Scan the records beneath this line for the line holding "3px 0 0 40px;" and the line holding "row-gap: 2px;", then transcribe exactly those two and all lines between.

● Source data
□ □ □ □

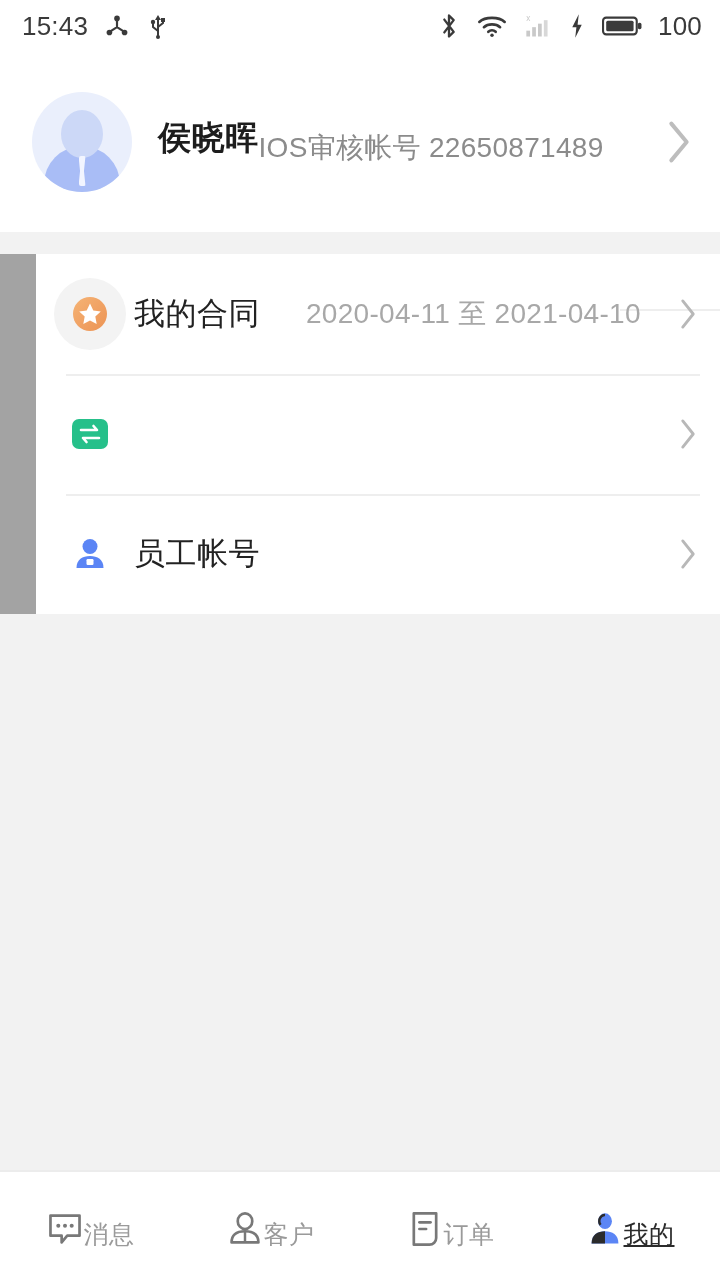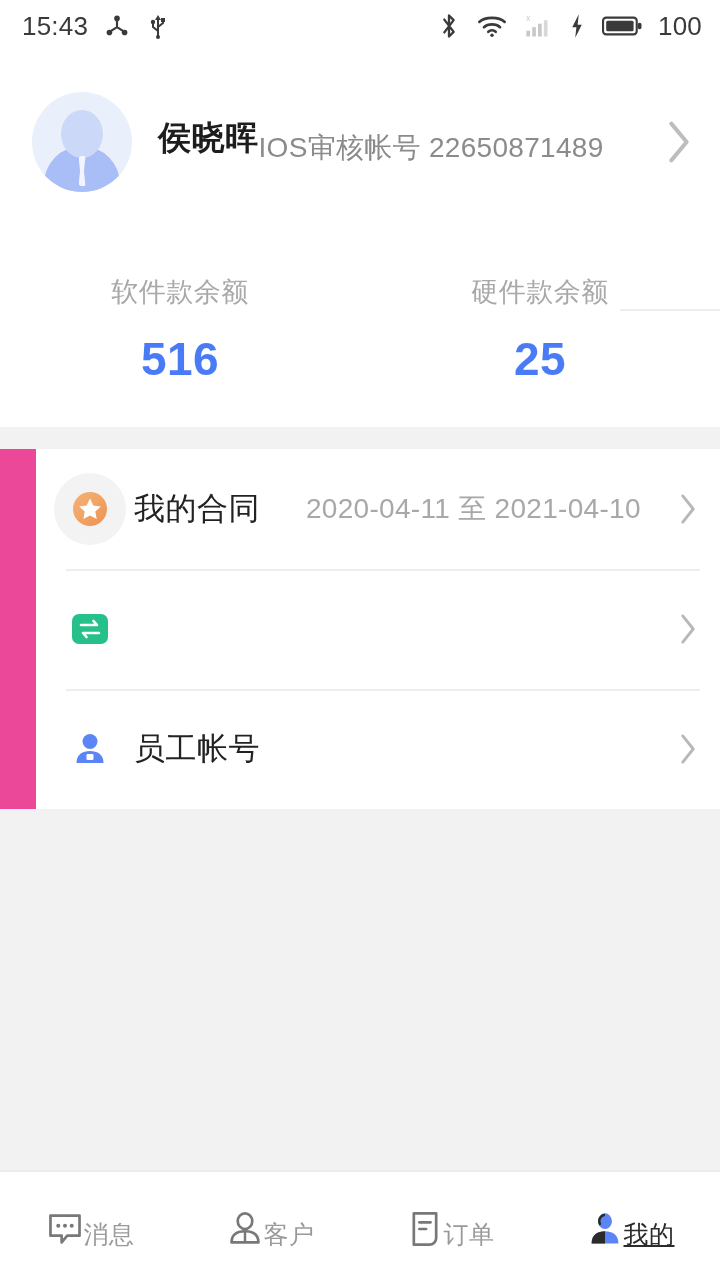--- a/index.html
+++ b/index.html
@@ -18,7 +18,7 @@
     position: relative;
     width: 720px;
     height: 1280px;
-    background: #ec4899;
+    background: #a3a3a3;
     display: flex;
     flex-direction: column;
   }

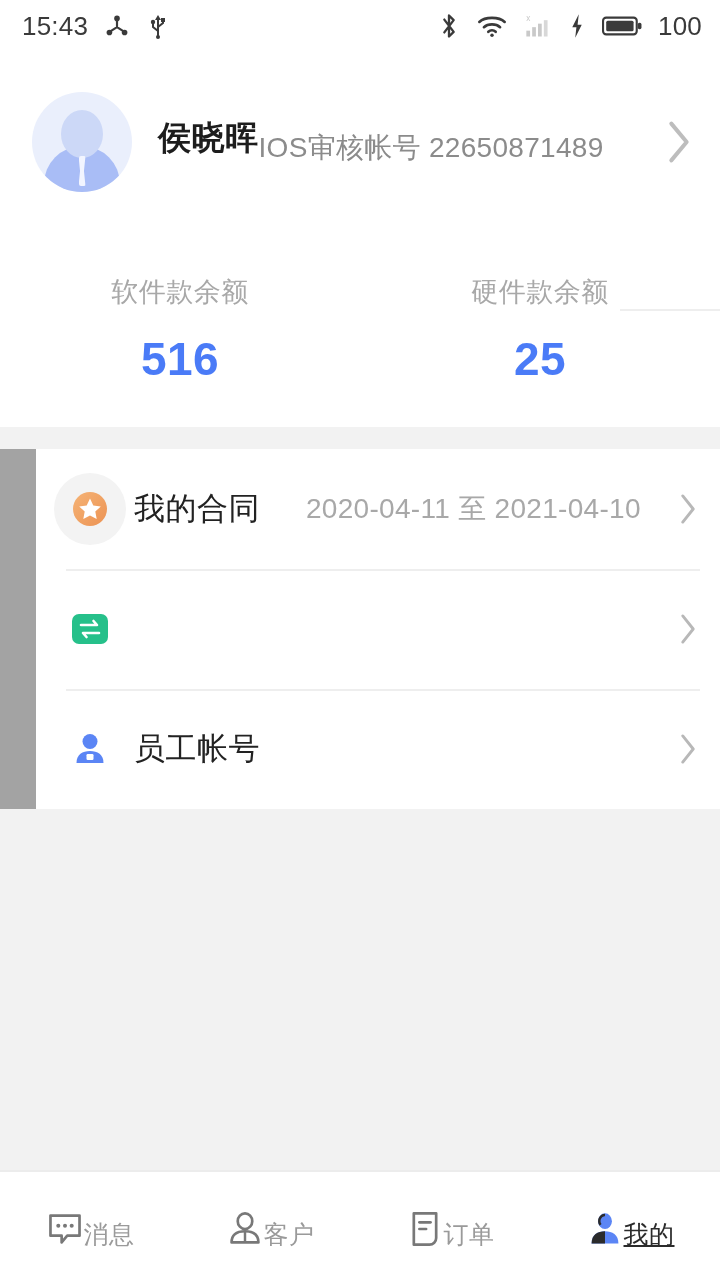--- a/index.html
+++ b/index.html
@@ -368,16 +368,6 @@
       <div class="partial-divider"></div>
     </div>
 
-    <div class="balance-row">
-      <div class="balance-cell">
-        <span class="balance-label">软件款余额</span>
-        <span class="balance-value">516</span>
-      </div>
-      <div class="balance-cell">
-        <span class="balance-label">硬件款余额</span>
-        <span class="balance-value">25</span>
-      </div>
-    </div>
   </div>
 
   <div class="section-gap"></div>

□ □ □ □

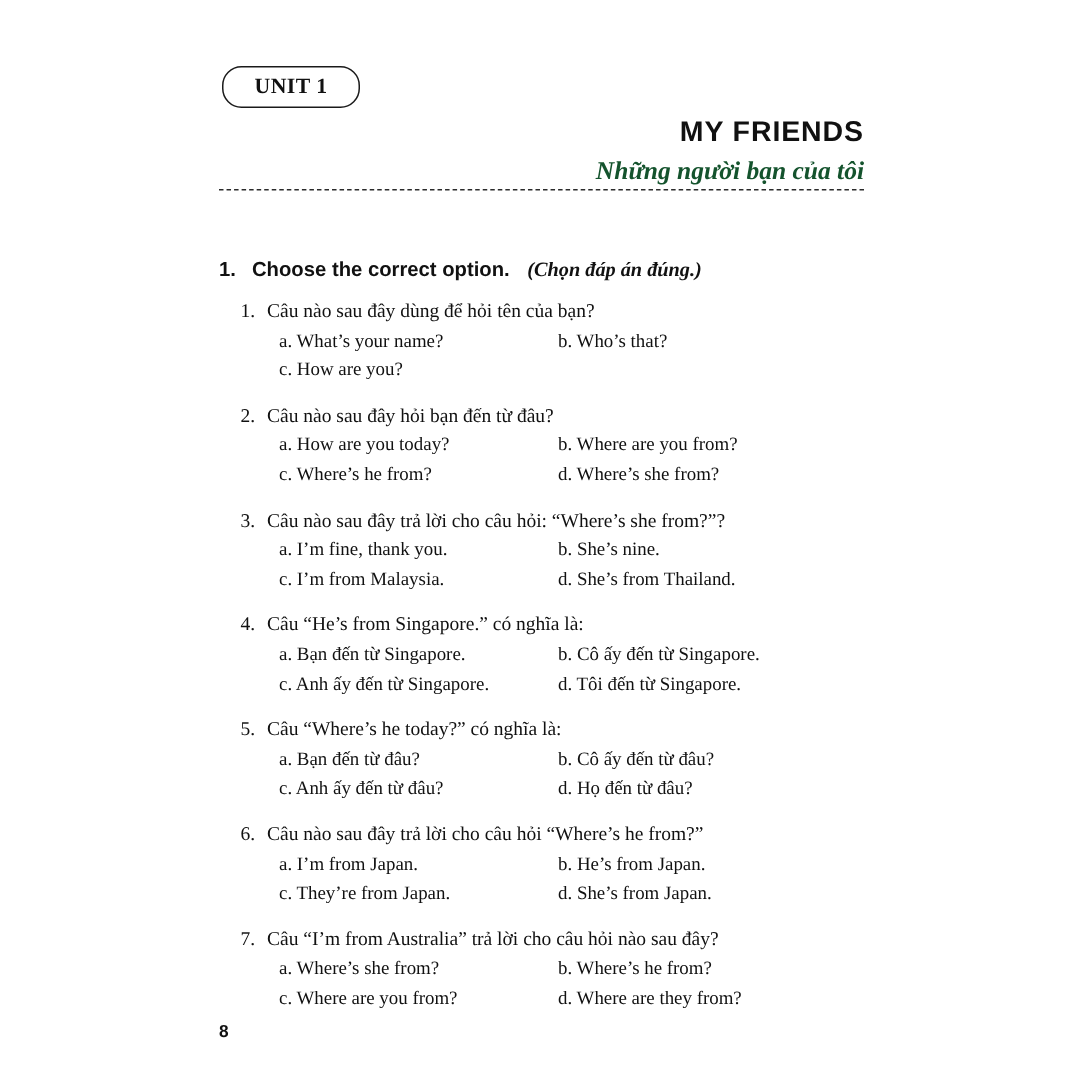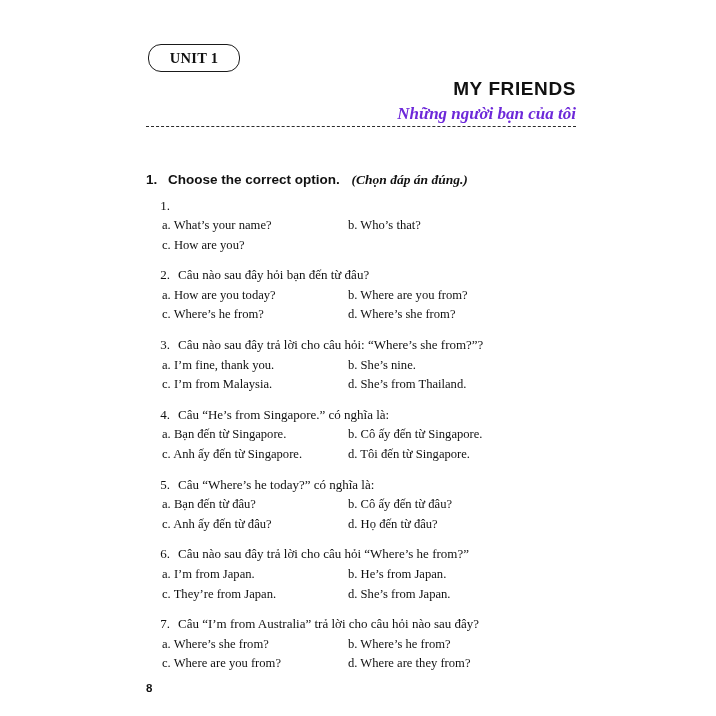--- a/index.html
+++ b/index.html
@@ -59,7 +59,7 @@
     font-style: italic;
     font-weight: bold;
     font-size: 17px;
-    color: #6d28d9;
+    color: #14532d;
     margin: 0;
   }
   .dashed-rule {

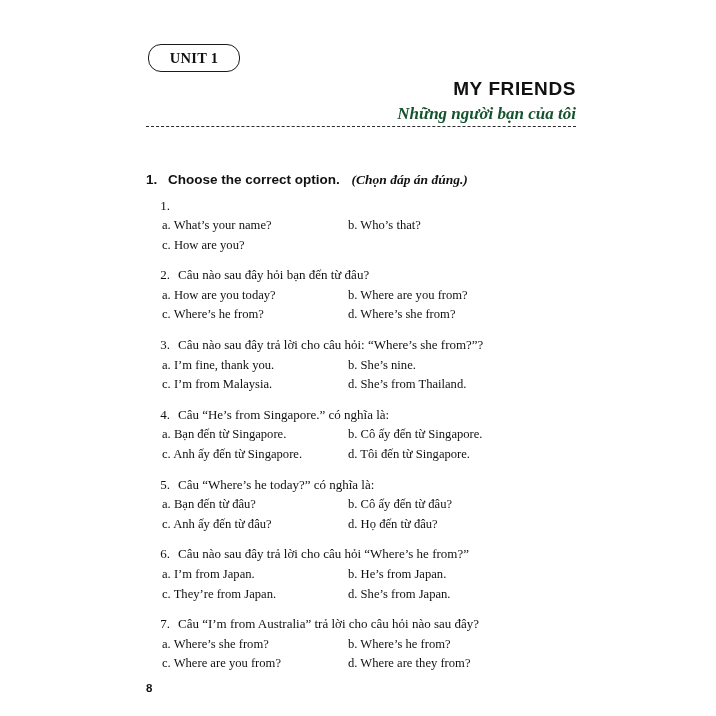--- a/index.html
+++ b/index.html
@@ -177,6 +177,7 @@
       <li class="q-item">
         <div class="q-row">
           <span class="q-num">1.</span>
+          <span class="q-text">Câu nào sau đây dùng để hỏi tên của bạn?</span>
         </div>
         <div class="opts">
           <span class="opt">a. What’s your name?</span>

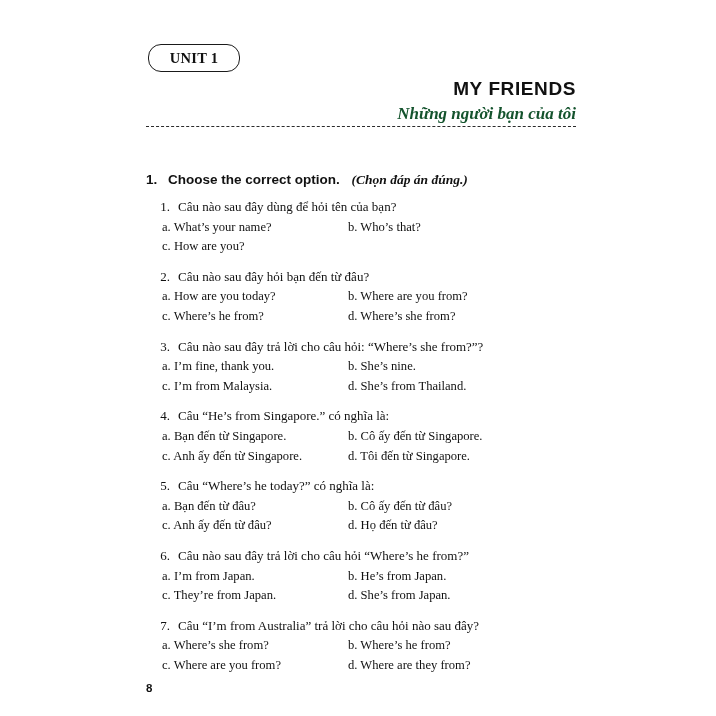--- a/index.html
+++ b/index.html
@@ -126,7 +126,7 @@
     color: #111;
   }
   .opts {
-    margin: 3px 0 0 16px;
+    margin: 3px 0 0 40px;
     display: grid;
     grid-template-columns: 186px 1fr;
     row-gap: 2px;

□ □ □ □

● Answer for the task
+    margin: 3px 0 0 40px;
     display: grid;
     grid-template-columns: 186px 1fr;
     row-gap: 2px;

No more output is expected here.